WORKING DATA

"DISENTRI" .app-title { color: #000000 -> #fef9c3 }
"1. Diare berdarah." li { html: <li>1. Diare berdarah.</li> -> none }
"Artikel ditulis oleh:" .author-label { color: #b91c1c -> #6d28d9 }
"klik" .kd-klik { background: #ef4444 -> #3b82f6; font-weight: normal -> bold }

==

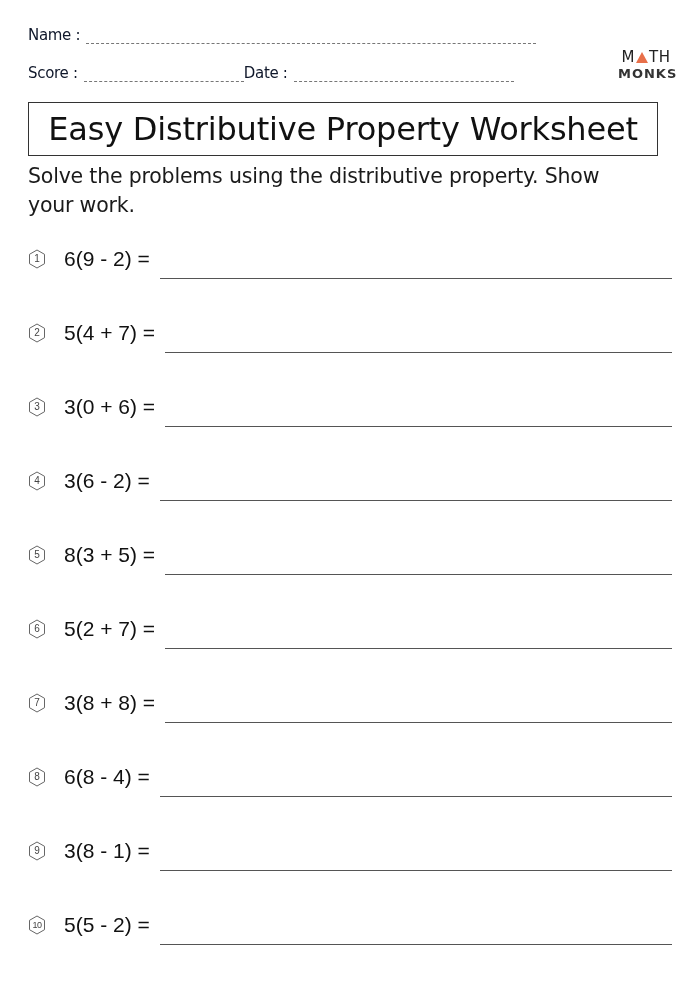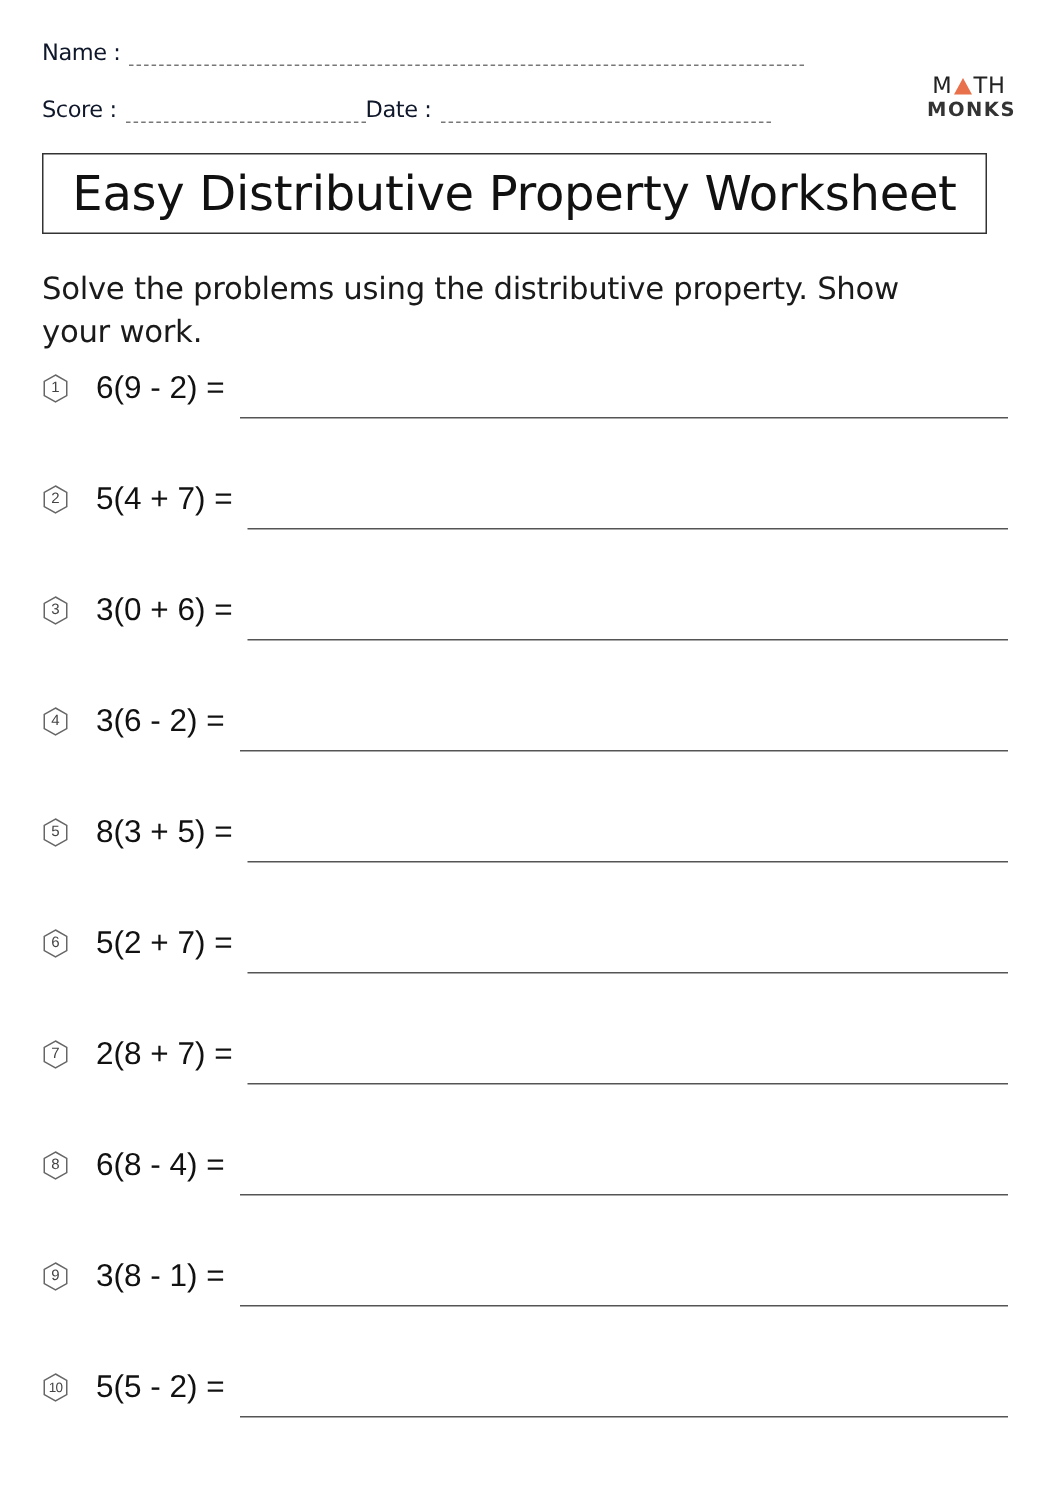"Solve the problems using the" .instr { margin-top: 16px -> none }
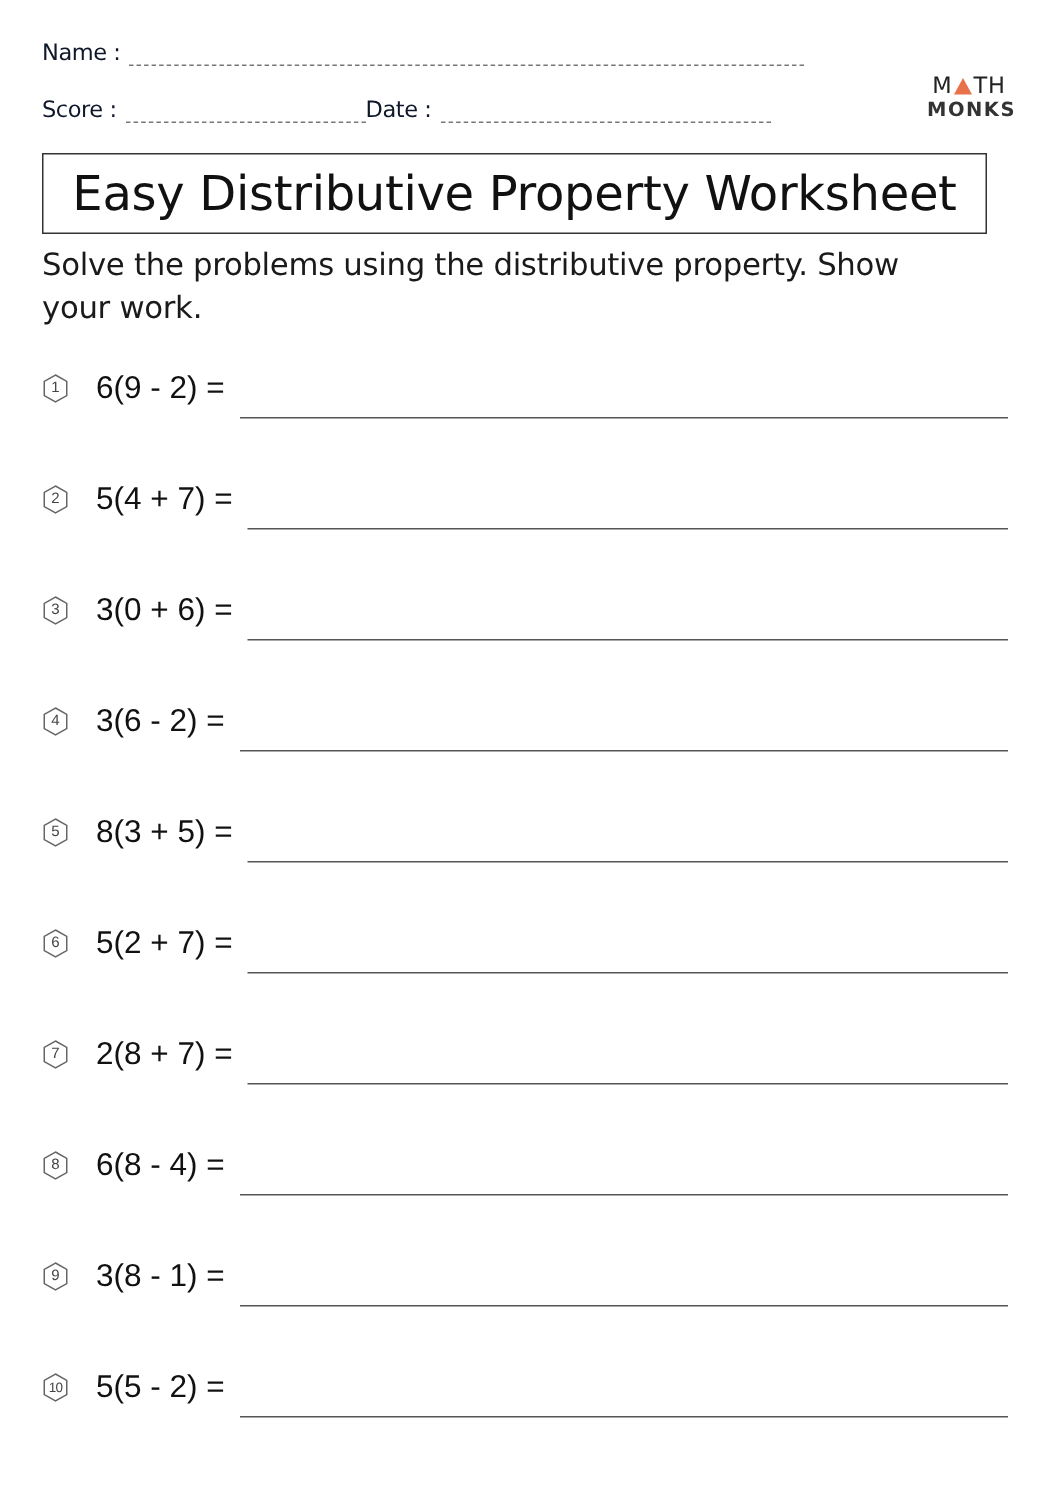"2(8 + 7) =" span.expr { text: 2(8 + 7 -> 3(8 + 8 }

---

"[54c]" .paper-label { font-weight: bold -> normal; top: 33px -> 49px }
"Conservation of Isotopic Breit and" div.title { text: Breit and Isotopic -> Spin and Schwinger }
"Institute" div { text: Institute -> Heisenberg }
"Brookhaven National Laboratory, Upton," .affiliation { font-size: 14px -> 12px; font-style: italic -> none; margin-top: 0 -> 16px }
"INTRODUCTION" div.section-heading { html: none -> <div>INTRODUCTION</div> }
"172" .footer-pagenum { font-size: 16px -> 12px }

THE TASK
The word "bold" may appear in several lines of the data; copy every line where it does.

WRITTEN REPLY
"klik" .kd-klik { background: #ef4444 -> #3b82f6; font-weight: normal -> bold }
"[54c]" .paper-label { font-weight: bold -> normal; top: 33px -> 49px }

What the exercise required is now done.